As I was reading your post, I was waiting to see what your recommendation would be. Interesting to see it’s a tie 😉
Ms. Frugal Asian Finance recently posted…The Glorious Life Of A Personal Finance Blogger
Thanks for stopping by Ms. FAF!!! I’m glad you liked the format, it’s definitely will be a fun experiment 🙂
I’m certainly in the do it yourself camp, but can see how these services could benefit those who are not. The robo advisers have come of age during an 8 year bull market. I’m interested to see how they do when we hit the inevitable correction or bear market. Mr. Mustard, Very impressed with your detailed research and committing your hard earned cash to do it right. Tom
Tom @ Dividends Diversify recently posted…Bridge To Engine Room: We Need More Power!

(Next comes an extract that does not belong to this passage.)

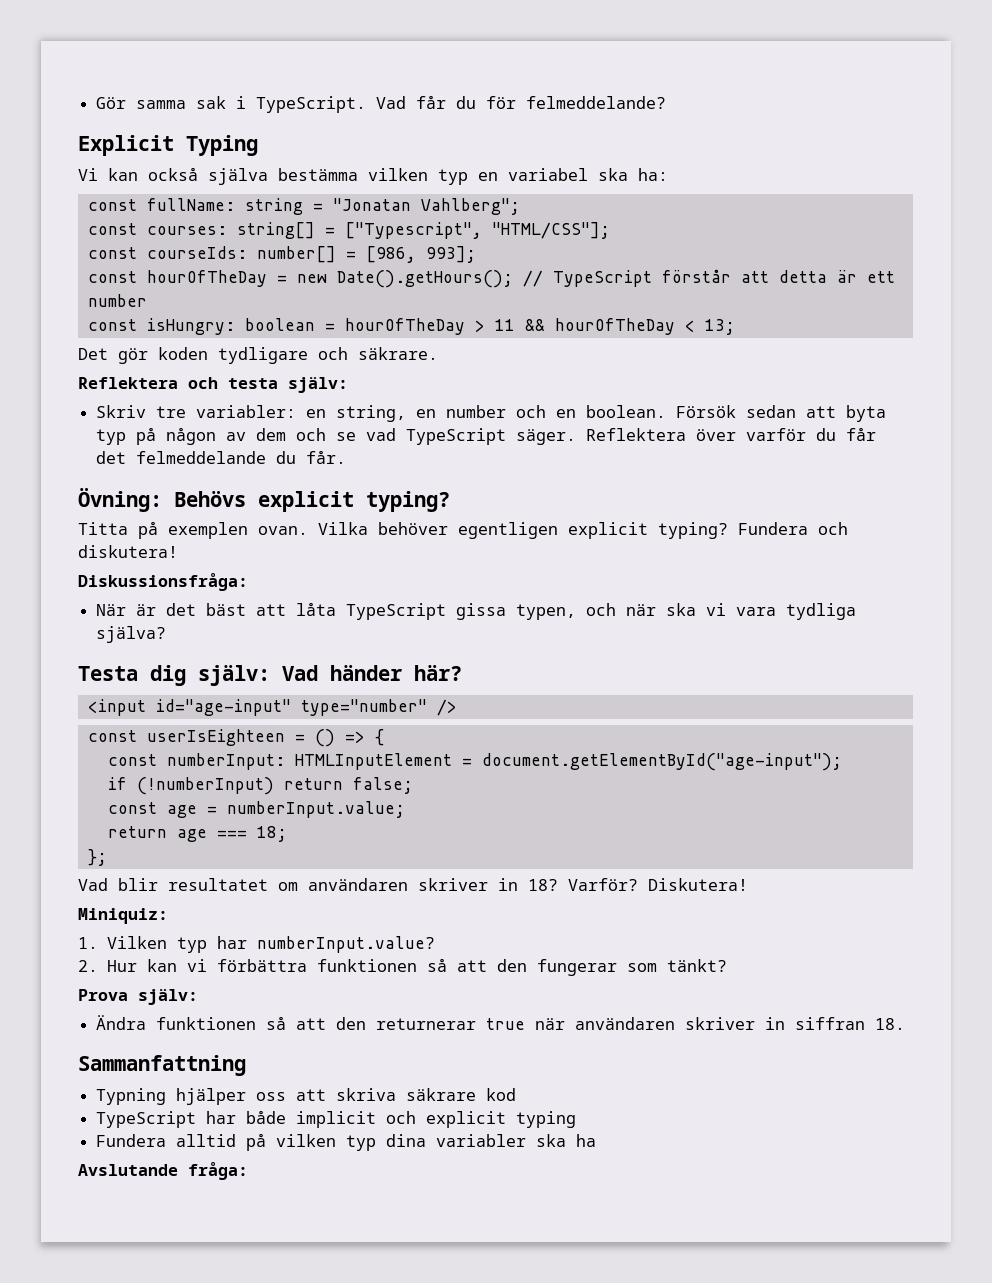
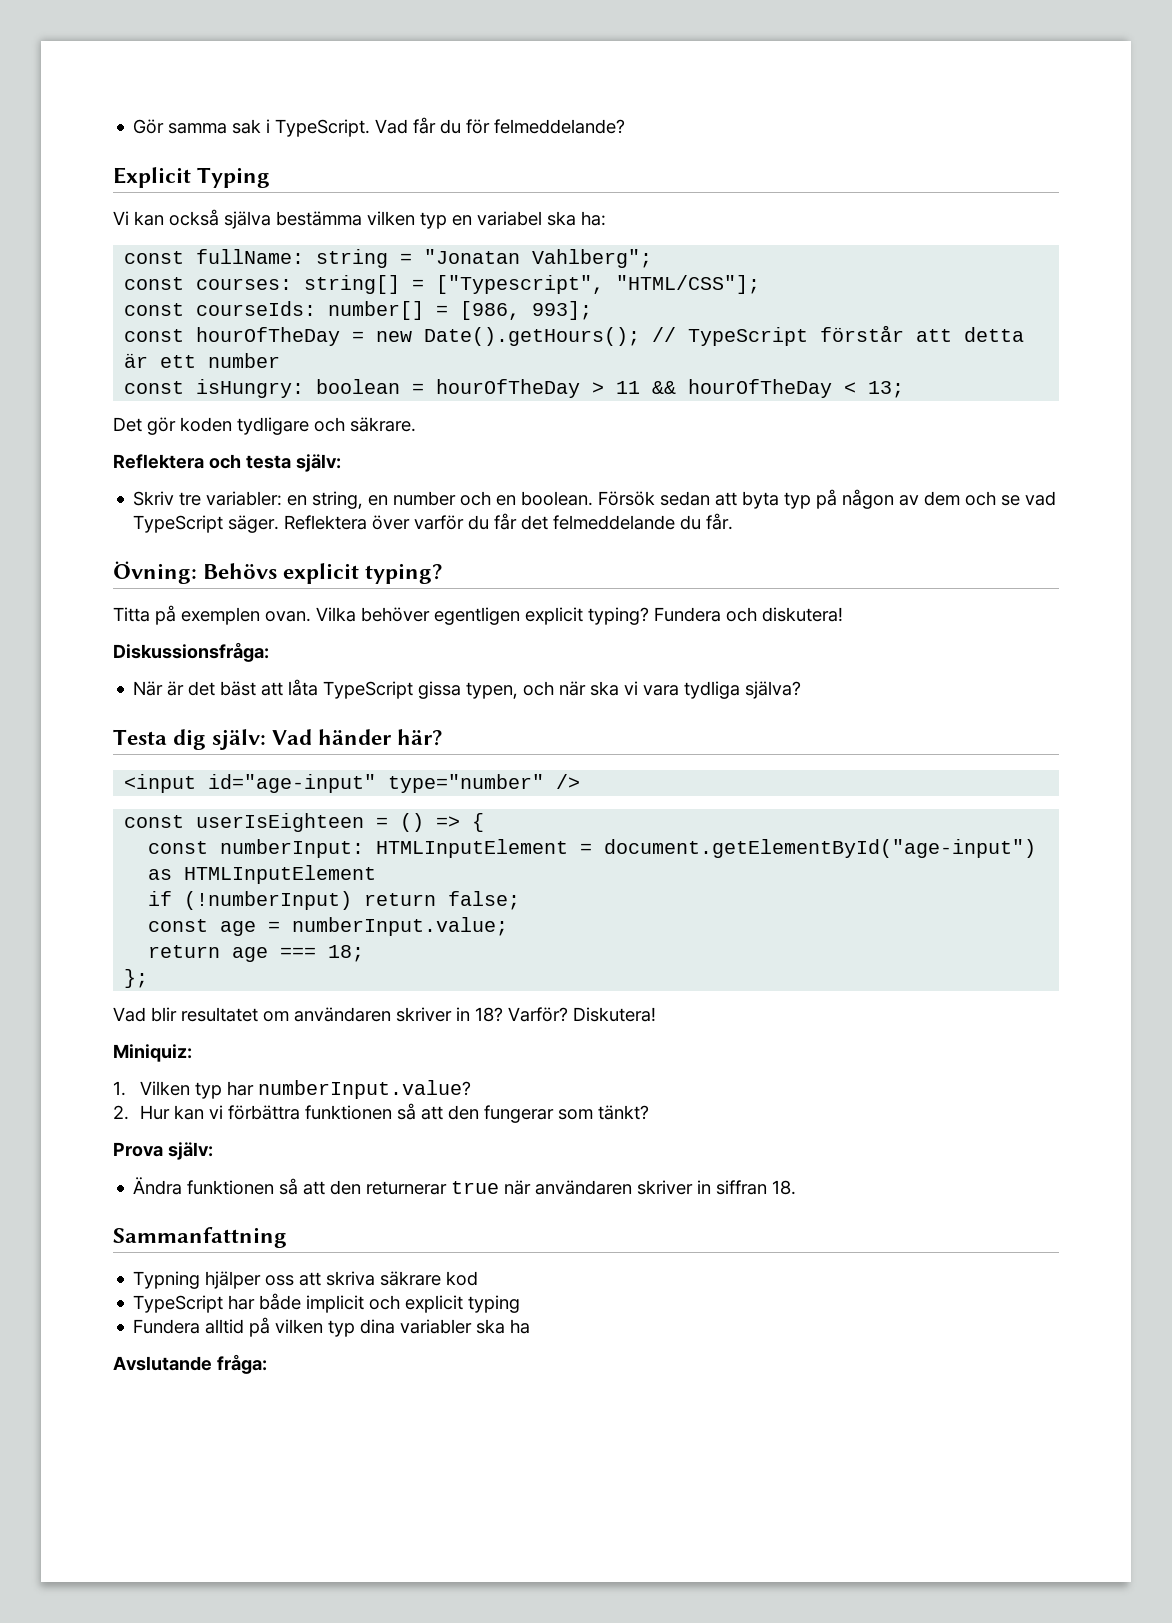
- const numberInput: HTMLInputElement = document.getElementById("age-input");
+ const numberInput: HTMLInputElement = document.getElementById("age-input") as HTMLInputElement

Thanks for stopping by Tom!!! I’m glad you enjoyed the format and like you I’d be very curious to see how the robo-advisor do during a down market. It would definitely be interesting to see.
Thanks for this great information. I almost opened an intelligent portfolio with schwab, but decided to pass. I am afraid to see what my taxes would look like with a robot performing the tax-loss-harvesting.
Dave recently posted…Blogger Recognition Award
Thanks for sharing Dave!!! I have to admit I was a bit nervous as well but hopefully it turns out okay. At least it’s a fun experiment, but a little expensive 🙂
For me it’s a tie, too! Both are extremely unattractive. No person in the FIRE community should consider them.
1: The fees are too high. 0.25% doesn’t sound like much. But if you are targeting a 3.5% safe withdrawal rate then 0.25% fees reduce that to 3.25%. That’s a 7% reduction in withdrawals. You can easily do the tax loss harvesting yourself and save that fee.
2: It’s impossible to coordinate the tax loss harvesting in your betterment/wealthfront portfolio with the rest of your portfolio. The IRS might disallow your tax losses if you had transactions in similar funds 30 days before/after the Robos harvested losses. A tax audit nightmare!
EarlyRetirementNow recently posted…Our Net Worth as of 9/30/2017
Hhahahah….great comment ERN!!! There are definitely some downsides with robo-advisors but much better than paying 1% for someone that does something comparatively 🙂
Thanks for a real life review. Although I don’t use either one, it looks like they both offer good benefits to the users. It will be interesting to see the outcome of each in a year, 2 years, 5 years, etc.
FIbythecommonguy recently posted…September 2017: Net Worth Update #6
I’m really looking forward to how they perform in a bear market. Should be super interesting to see their returns 🙂
I believe betterment is for those who don’t really understand investing or don’t have the time to do so.
Having a robot manage your money effectively without you having to lift a finger is a dream for some people.
Betterment is good for people who want to get their feet wet in investing.
Thanks for sharing Cory!!! I know a lot of people that have said they have no interest in learning and so this works perfectly for them. Clearly with the amount of assets under management it has a market 🙂
Thanks for the thorough review. I like the personalization provided by both companies. I have a Wealthfront account only because I heard of them first through another PF bloggers review. Another big plus for me too was the fact they’ll manage up to 10k for free.
SMM recently posted…Be Your Own Auditor
I definitely like the first 10k free aspect. I’m sure they will definitely get people in the door where they can charge them hopefully as they grow their accounts 🙂
I have a significant amount invested with Betterment. At the time I made my initial investment, Betterment had two factors in its favor: 1) 0.15% incremental fee at the level I was invested and 2) fractional shares (the lack of which is why Wealthfront keeps some of your investment in cash). Subsequently 0.15% has been raised to 0.25%. I considered leaving Betterment at that time but decided to stand pat for now. Compared to other roboadvisors (not just Wealthfront), Betterment was competitive. Betterment is good for dollar cost averaging. If you went with a brokerage account, you would pay commission on each deposit. Betterment is more like a mutual fund in that every two weeks, I deposit a fixed amount and it’s all bundled into my portfolio at 0.25%.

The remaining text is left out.